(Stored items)
--
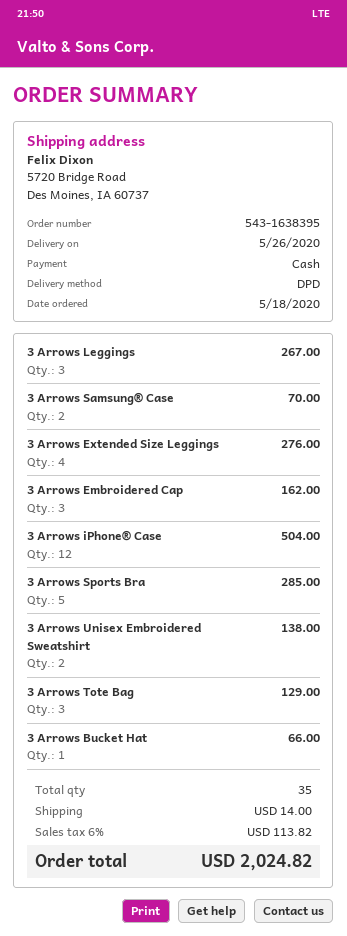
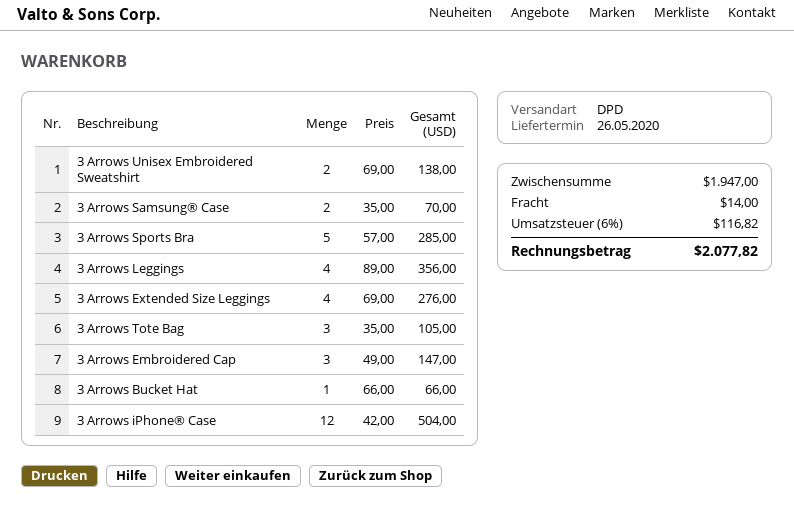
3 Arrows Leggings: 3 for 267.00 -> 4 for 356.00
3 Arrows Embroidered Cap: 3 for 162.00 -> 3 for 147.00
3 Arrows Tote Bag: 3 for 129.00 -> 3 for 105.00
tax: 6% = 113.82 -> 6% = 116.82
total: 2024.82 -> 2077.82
--
- GOAL OF THE EXERCISE: Copy out every line in the records where the word "Arrows" is found.

- FINISHED TASK:
3 Arrows Leggings: 3 for 267.00 -> 4 for 356.00
3 Arrows Embroidered Cap: 3 for 162.00 -> 3 for 147.00
3 Arrows Tote Bag: 3 for 129.00 -> 3 for 105.00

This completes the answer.